__Work request__
Provide the number of lines of the records that include "total", with no other content.

Modification records
-*-

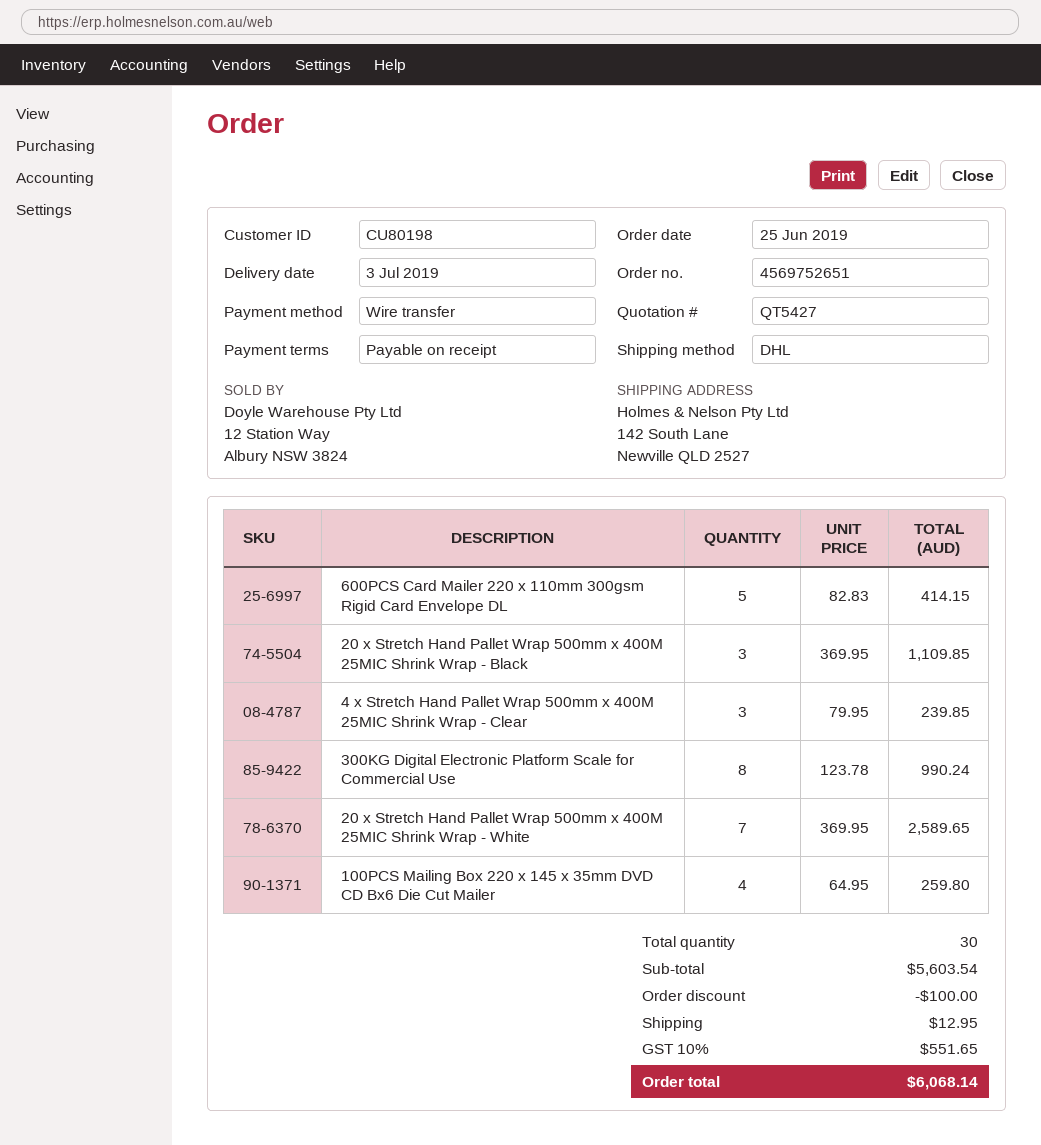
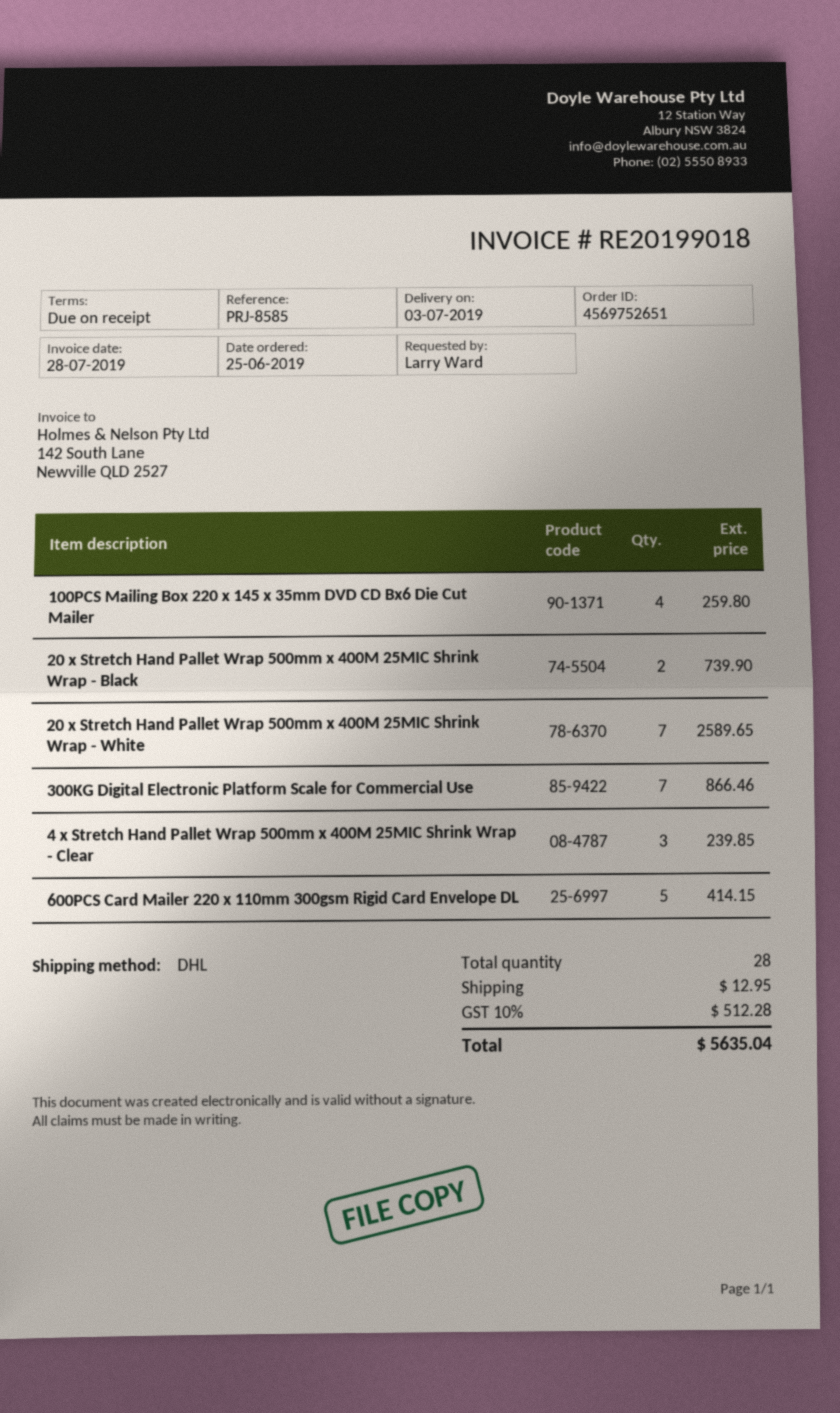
20 x Stretch Hand Pallet Wrap 500mm x 400M 25MIC Shrink Wrap - Black: 3 for 1109.85 -> 2 for 739.90
300KG Digital Electronic Platform Scale for Commercial Use: 8 for 990.24 -> 7 for 866.46
total quantity: 30 -> 28
discount: 100.00 -> none
tax: 10% = 551.65 -> 10% = 512.28
total: 6068.14 -> 5635.04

-*-

__Answer below__
2